*** Exercise data Section Begins ***

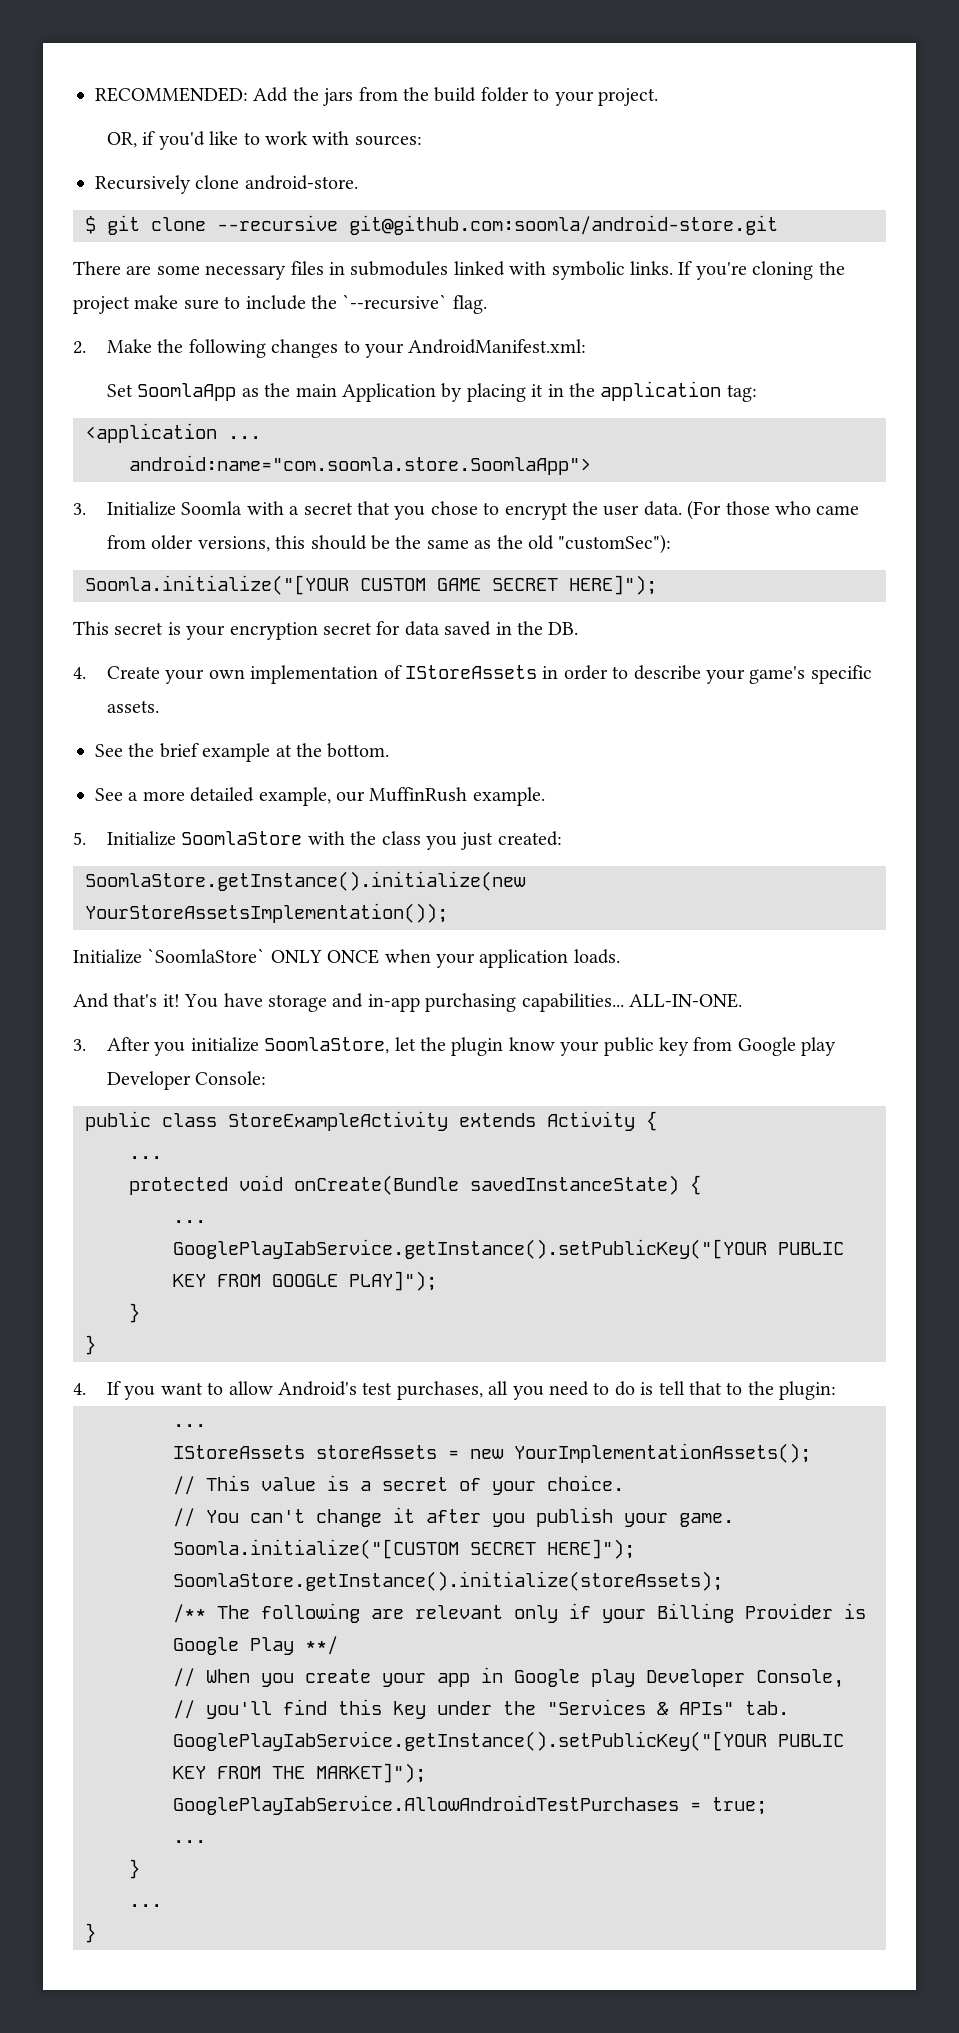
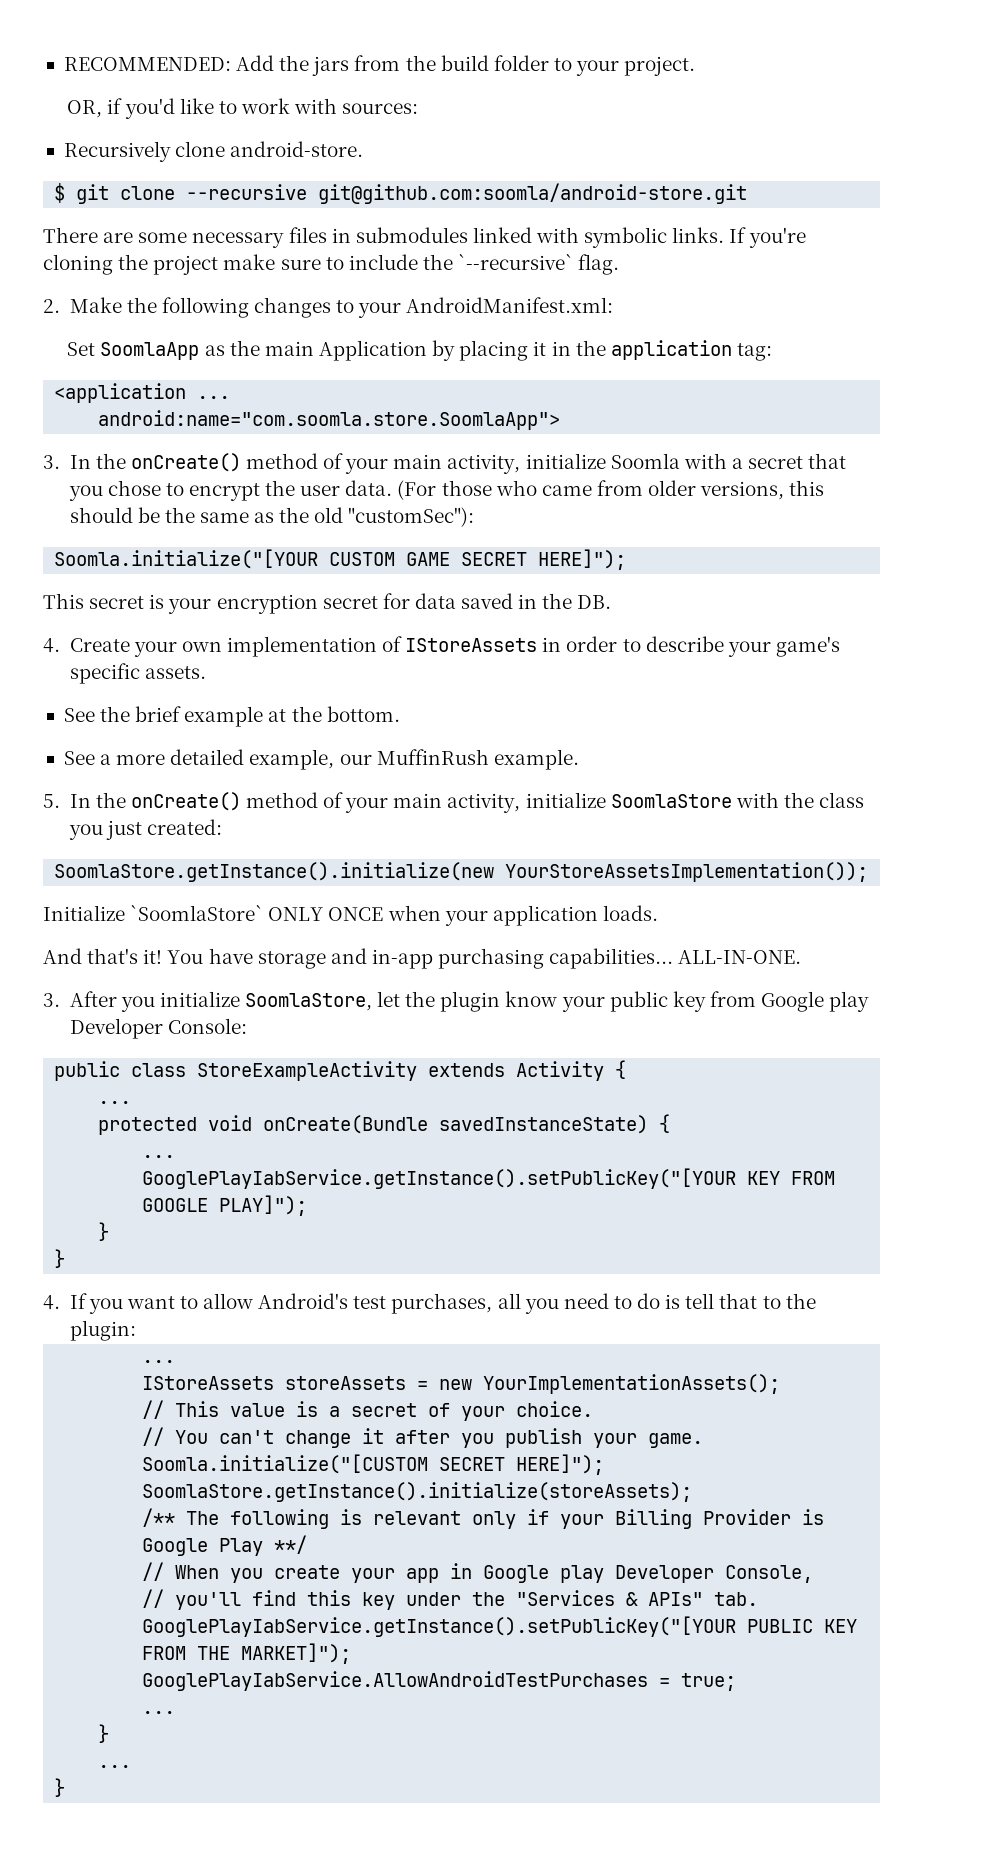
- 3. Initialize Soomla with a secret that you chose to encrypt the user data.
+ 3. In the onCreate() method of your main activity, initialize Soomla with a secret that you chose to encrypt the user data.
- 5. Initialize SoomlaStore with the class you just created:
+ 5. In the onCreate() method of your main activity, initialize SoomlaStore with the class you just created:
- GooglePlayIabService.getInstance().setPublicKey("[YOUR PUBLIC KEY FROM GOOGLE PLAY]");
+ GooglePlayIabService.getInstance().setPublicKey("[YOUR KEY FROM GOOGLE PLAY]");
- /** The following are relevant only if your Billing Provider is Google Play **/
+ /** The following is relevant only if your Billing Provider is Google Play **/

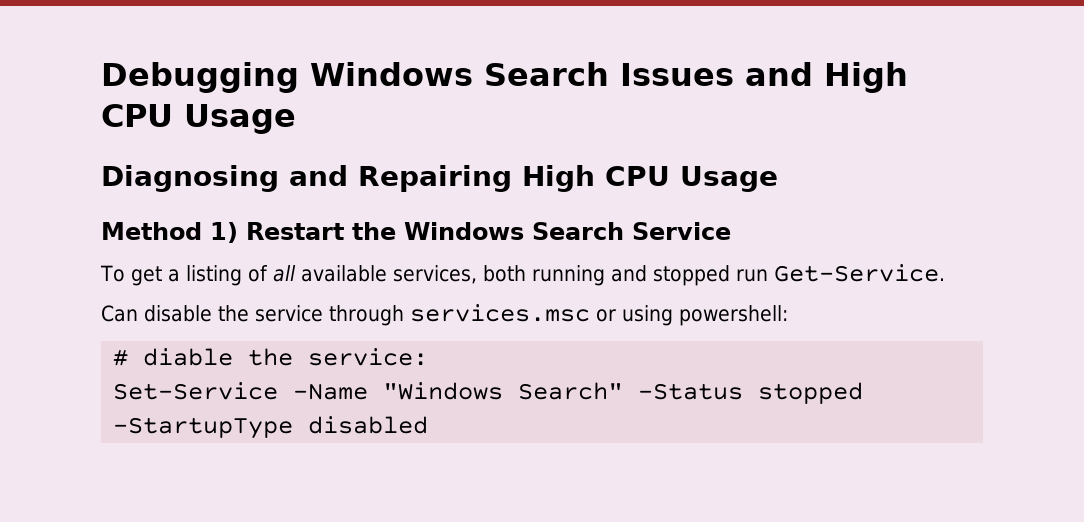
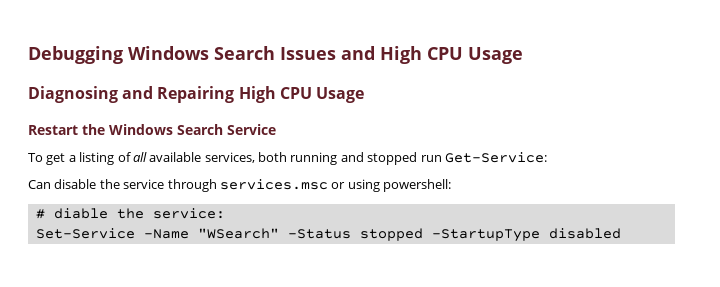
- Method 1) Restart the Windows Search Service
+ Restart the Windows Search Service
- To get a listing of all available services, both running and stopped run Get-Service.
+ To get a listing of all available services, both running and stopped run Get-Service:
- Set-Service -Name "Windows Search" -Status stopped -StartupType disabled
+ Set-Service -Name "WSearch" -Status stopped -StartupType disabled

*** Exercise data Section Ends ***
*** Exercise data Section Begins ***

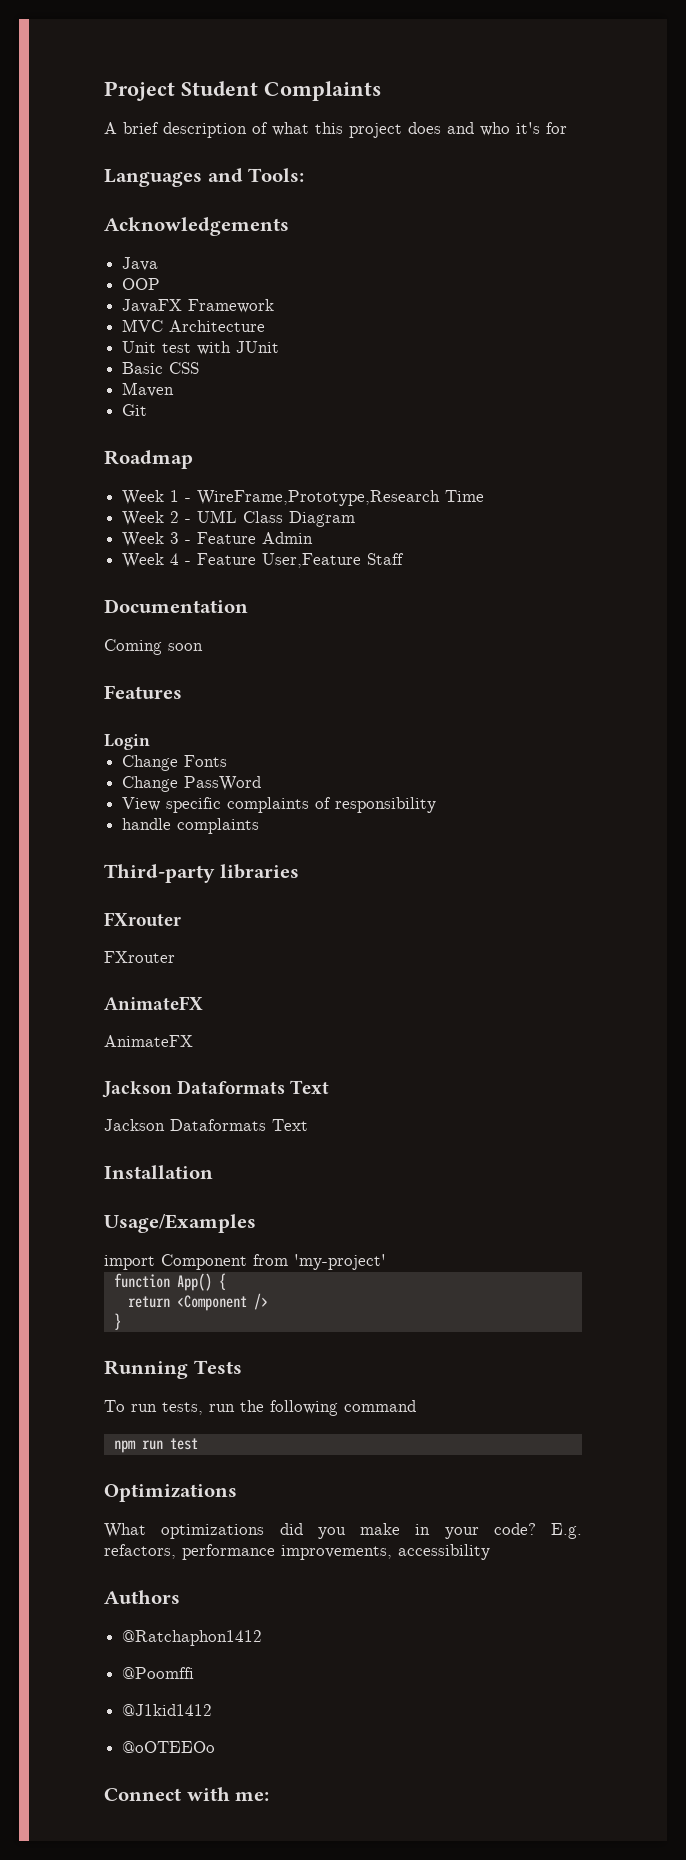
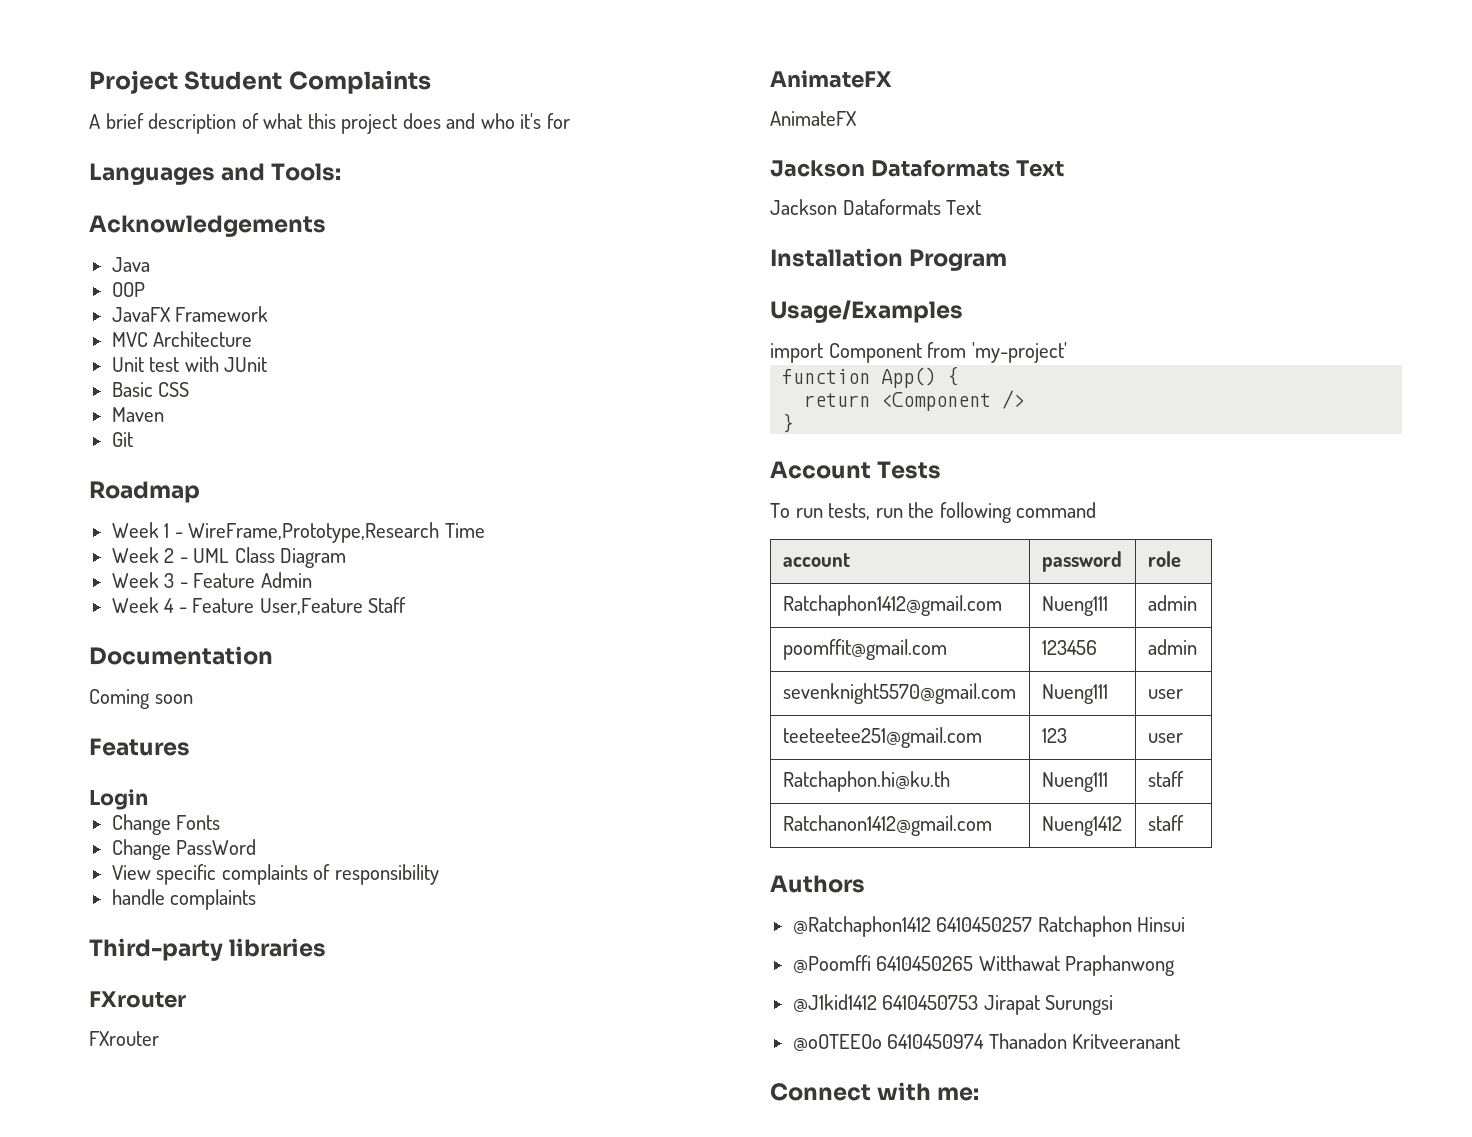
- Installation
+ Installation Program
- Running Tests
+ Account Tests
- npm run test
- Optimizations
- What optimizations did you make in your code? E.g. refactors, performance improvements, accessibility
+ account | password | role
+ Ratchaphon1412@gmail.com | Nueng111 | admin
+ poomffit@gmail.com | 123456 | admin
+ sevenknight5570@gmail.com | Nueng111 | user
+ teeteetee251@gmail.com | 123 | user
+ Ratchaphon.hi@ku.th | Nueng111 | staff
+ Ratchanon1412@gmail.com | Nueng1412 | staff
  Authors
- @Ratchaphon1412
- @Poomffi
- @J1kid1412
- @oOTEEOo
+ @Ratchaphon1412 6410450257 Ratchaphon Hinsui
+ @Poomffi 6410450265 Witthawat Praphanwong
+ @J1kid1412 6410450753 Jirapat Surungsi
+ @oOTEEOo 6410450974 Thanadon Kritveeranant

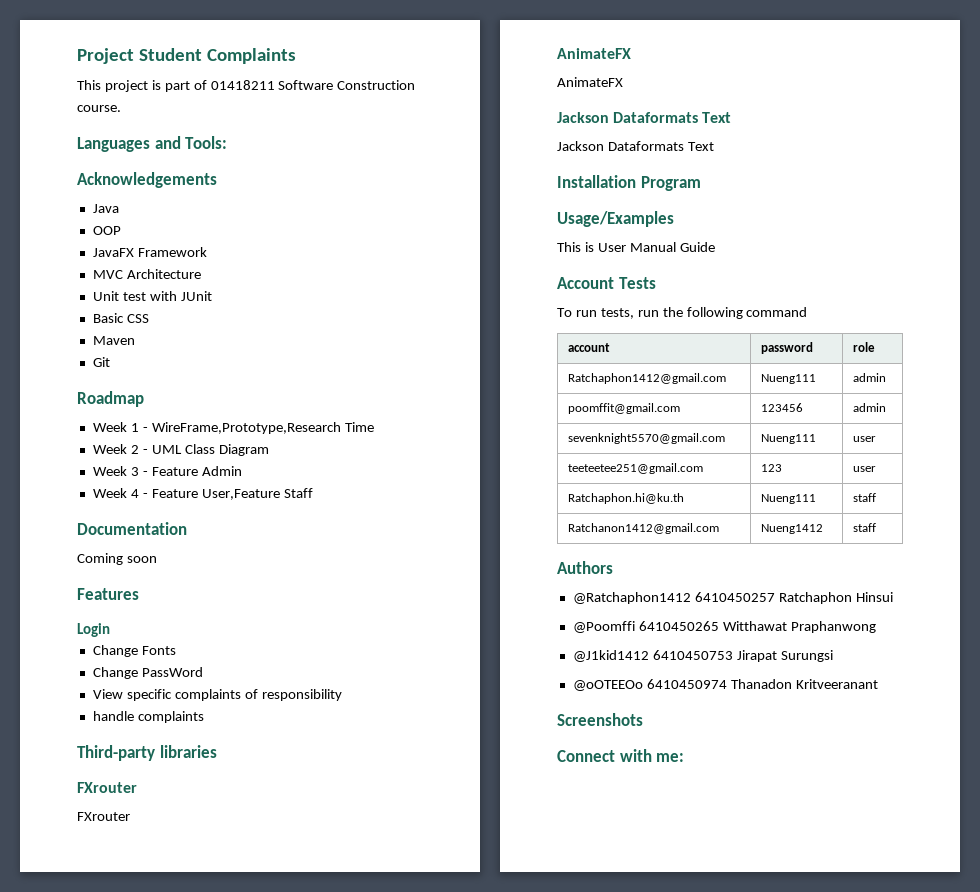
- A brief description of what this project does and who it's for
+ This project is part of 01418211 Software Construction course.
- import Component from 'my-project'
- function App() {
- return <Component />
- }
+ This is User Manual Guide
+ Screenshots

*** Exercise data Section Ends ***

- _Try it_: Select every line above that contains the word "getInstance", and copy it.

- _Result for this exercise_:
- GooglePlayIabService.getInstance().setPublicKey("[YOUR PUBLIC KEY FROM GOOGLE PLAY]");
+ GooglePlayIabService.getInstance().setPublicKey("[YOUR KEY FROM GOOGLE PLAY]");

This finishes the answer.